Dataset records
******************************

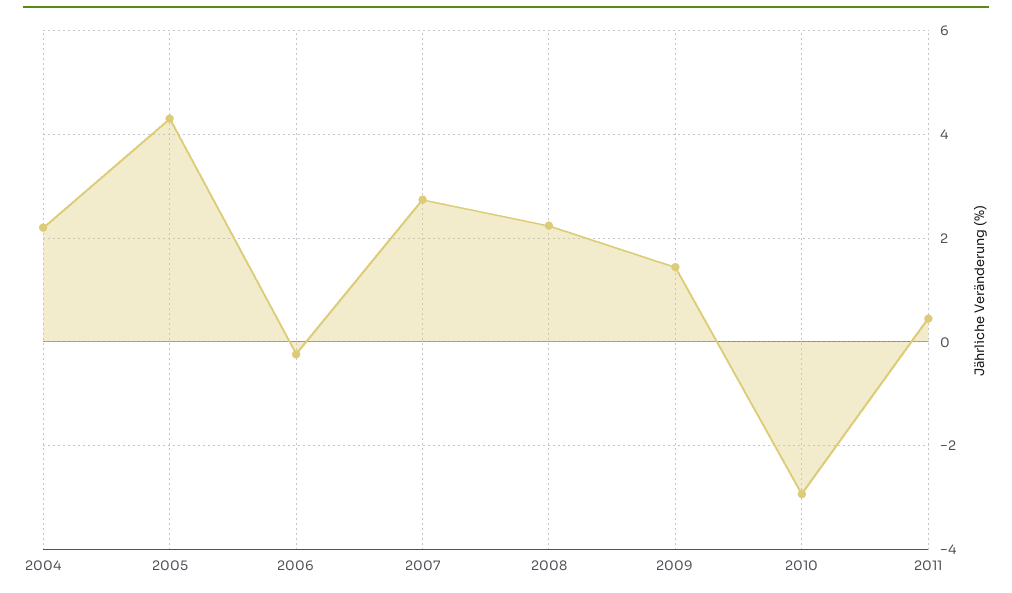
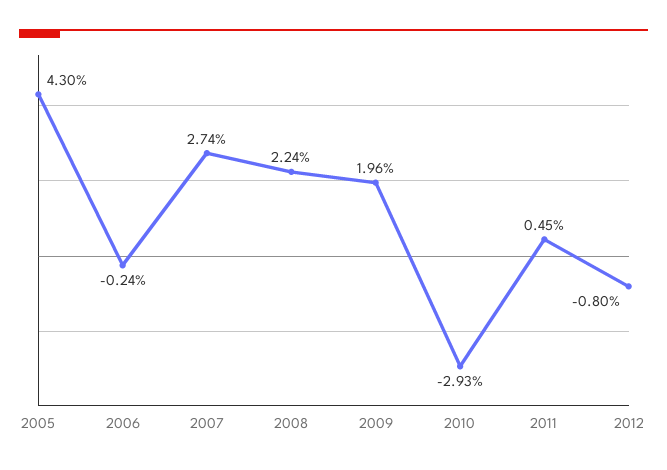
2004: 2.2 -> none
2009: 1.4 -> 1.96
2012: none -> -0.8

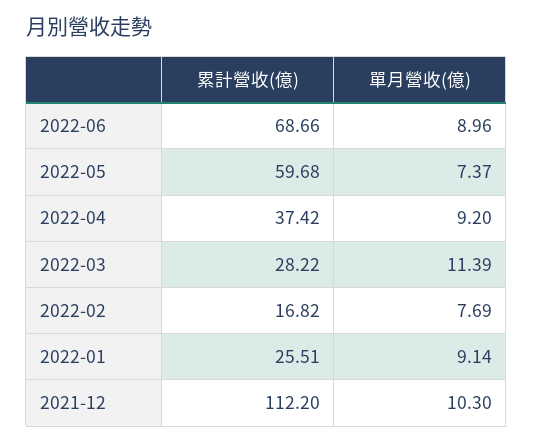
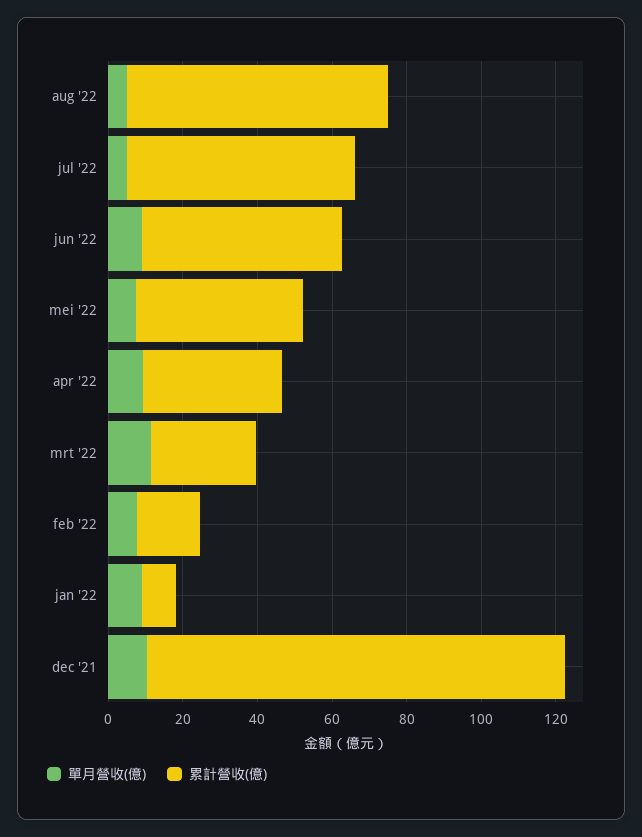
累計營收(億), 2022-06: 68.66 -> 55
累計營收(億), 2022-05: 59.68 -> 45
累計營收(億), 2022-01: 25.51 -> 10
單月營收(億), aug '22: none -> 5
累計營收(億), aug '22: none -> 70
單月營收(億), jul '22: none -> 5
累計營收(億), jul '22: none -> 60

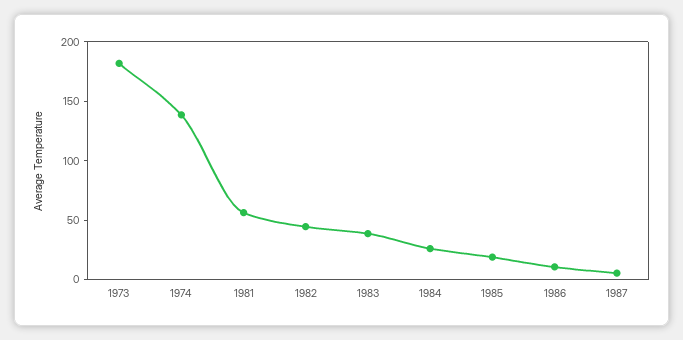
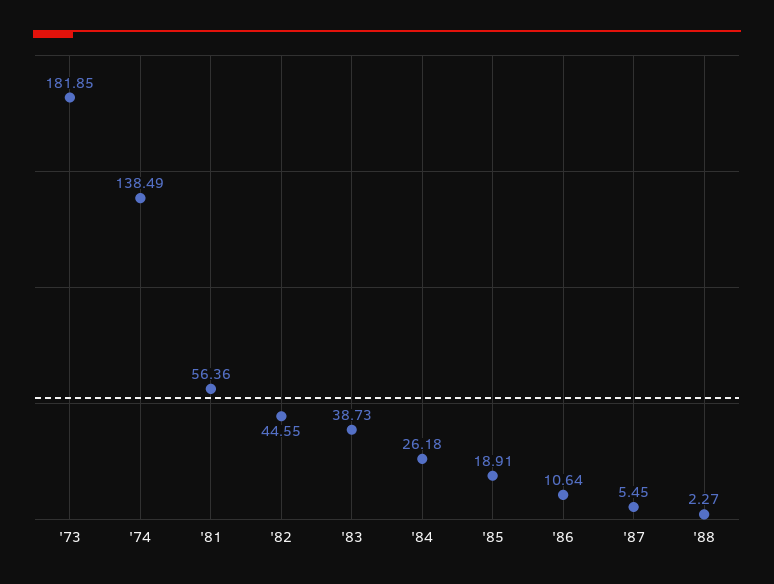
'88: none -> 2.27

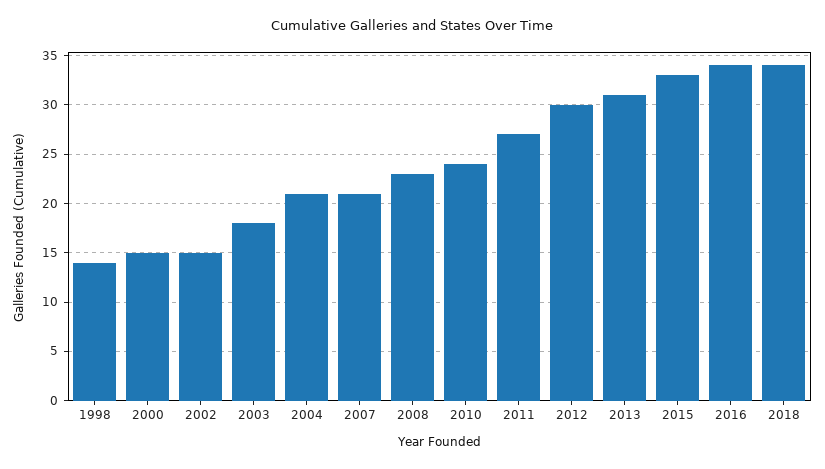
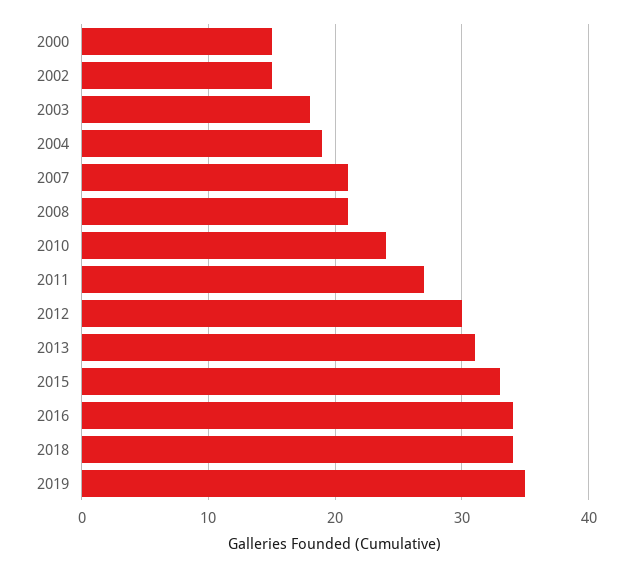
1998: 14 -> none
2004: 21 -> 19
2008: 23 -> 21
2019: none -> 35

******************************

Find the word "none" in the data and show each line that holds it.

2004: 2.2 -> none
2012: none -> -0.8
單月營收(億), aug '22: none -> 5
累計營收(億), aug '22: none -> 70
單月營收(億), jul '22: none -> 5
累計營收(億), jul '22: none -> 60
'88: none -> 2.27
1998: 14 -> none
2019: none -> 35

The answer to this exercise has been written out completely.